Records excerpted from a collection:
....................

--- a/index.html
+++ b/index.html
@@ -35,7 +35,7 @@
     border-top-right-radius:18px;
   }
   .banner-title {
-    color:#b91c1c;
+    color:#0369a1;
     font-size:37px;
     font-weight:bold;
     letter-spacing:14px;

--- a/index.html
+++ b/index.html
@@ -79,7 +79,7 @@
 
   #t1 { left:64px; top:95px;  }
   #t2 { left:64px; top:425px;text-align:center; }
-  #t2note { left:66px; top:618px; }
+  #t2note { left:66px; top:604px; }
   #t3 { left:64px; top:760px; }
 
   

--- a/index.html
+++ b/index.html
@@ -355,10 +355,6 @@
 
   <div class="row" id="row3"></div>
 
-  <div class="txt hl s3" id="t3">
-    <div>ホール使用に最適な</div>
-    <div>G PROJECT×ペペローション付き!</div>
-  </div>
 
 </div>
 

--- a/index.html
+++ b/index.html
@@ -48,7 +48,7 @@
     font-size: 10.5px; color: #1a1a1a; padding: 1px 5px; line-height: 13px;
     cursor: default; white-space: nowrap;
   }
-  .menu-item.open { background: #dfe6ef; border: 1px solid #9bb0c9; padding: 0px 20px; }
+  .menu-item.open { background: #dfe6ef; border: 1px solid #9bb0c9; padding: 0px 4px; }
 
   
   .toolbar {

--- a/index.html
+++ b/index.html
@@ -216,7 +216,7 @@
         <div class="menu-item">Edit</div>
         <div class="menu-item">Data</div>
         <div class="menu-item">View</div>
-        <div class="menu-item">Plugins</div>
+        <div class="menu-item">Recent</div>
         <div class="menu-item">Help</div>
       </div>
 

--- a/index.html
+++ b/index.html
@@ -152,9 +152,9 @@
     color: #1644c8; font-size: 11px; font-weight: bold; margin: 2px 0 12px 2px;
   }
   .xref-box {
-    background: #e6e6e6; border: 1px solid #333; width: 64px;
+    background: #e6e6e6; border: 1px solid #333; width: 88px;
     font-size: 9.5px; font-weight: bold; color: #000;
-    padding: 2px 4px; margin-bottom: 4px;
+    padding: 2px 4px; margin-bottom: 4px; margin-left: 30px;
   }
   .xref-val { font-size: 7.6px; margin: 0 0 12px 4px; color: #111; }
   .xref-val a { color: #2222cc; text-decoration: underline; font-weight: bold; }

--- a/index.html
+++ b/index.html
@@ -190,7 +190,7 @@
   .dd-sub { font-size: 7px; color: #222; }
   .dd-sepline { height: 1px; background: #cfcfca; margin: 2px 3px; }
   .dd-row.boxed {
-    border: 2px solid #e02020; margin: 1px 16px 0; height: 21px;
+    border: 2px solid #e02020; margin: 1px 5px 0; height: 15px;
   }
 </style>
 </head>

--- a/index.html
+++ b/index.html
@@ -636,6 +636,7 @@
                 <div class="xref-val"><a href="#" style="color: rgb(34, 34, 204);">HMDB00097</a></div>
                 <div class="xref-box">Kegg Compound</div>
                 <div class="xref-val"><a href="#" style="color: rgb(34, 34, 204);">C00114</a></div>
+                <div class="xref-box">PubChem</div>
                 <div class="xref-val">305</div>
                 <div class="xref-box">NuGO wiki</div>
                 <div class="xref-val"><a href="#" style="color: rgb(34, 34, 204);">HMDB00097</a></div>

....................

__What to do__:
All of the data above should be set down again exactly.

__Answer to this exercise__:
--- a/index.html
+++ b/index.html
@@ -35,7 +35,7 @@
     border-top-right-radius:18px;
   }
   .banner-title {
-    color:#b91c1c;
+    color:#0369a1;
     font-size:37px;
     font-weight:bold;
     letter-spacing:14px;

--- a/index.html
+++ b/index.html
@@ -79,7 +79,7 @@
 
   #t1 { left:64px; top:95px;  }
   #t2 { left:64px; top:425px;text-align:center; }
-  #t2note { left:66px; top:618px; }
+  #t2note { left:66px; top:604px; }
   #t3 { left:64px; top:760px; }
 
   

--- a/index.html
+++ b/index.html
@@ -355,10 +355,6 @@
 
   <div class="row" id="row3"></div>
 
-  <div class="txt hl s3" id="t3">
-    <div>ホール使用に最適な</div>
-    <div>G PROJECT×ペペローション付き!</div>
-  </div>
 
 </div>
 

--- a/index.html
+++ b/index.html
@@ -48,7 +48,7 @@
     font-size: 10.5px; color: #1a1a1a; padding: 1px 5px; line-height: 13px;
     cursor: default; white-space: nowrap;
   }
-  .menu-item.open { background: #dfe6ef; border: 1px solid #9bb0c9; padding: 0px 20px; }
+  .menu-item.open { background: #dfe6ef; border: 1px solid #9bb0c9; padding: 0px 4px; }
 
   
   .toolbar {

--- a/index.html
+++ b/index.html
@@ -216,7 +216,7 @@
         <div class="menu-item">Edit</div>
         <div class="menu-item">Data</div>
         <div class="menu-item">View</div>
-        <div class="menu-item">Plugins</div>
+        <div class="menu-item">Recent</div>
         <div class="menu-item">Help</div>
       </div>
 

--- a/index.html
+++ b/index.html
@@ -152,9 +152,9 @@
     color: #1644c8; font-size: 11px; font-weight: bold; margin: 2px 0 12px 2px;
   }
   .xref-box {
-    background: #e6e6e6; border: 1px solid #333; width: 64px;
+    background: #e6e6e6; border: 1px solid #333; width: 88px;
     font-size: 9.5px; font-weight: bold; color: #000;
-    padding: 2px 4px; margin-bottom: 4px;
+    padding: 2px 4px; margin-bottom: 4px; margin-left: 30px;
   }
   .xref-val { font-size: 7.6px; margin: 0 0 12px 4px; color: #111; }
   .xref-val a { color: #2222cc; text-decoration: underline; font-weight: bold; }

--- a/index.html
+++ b/index.html
@@ -190,7 +190,7 @@
   .dd-sub { font-size: 7px; color: #222; }
   .dd-sepline { height: 1px; background: #cfcfca; margin: 2px 3px; }
   .dd-row.boxed {
-    border: 2px solid #e02020; margin: 1px 16px 0; height: 21px;
+    border: 2px solid #e02020; margin: 1px 5px 0; height: 15px;
   }
 </style>
 </head>

--- a/index.html
+++ b/index.html
@@ -636,6 +636,7 @@
                 <div class="xref-val"><a href="#" style="color: rgb(34, 34, 204);">HMDB00097</a></div>
                 <div class="xref-box">Kegg Compound</div>
                 <div class="xref-val"><a href="#" style="color: rgb(34, 34, 204);">C00114</a></div>
+                <div class="xref-box">PubChem</div>
                 <div class="xref-val">305</div>
                 <div class="xref-box">NuGO wiki</div>
                 <div class="xref-val"><a href="#" style="color: rgb(34, 34, 204);">HMDB00097</a></div>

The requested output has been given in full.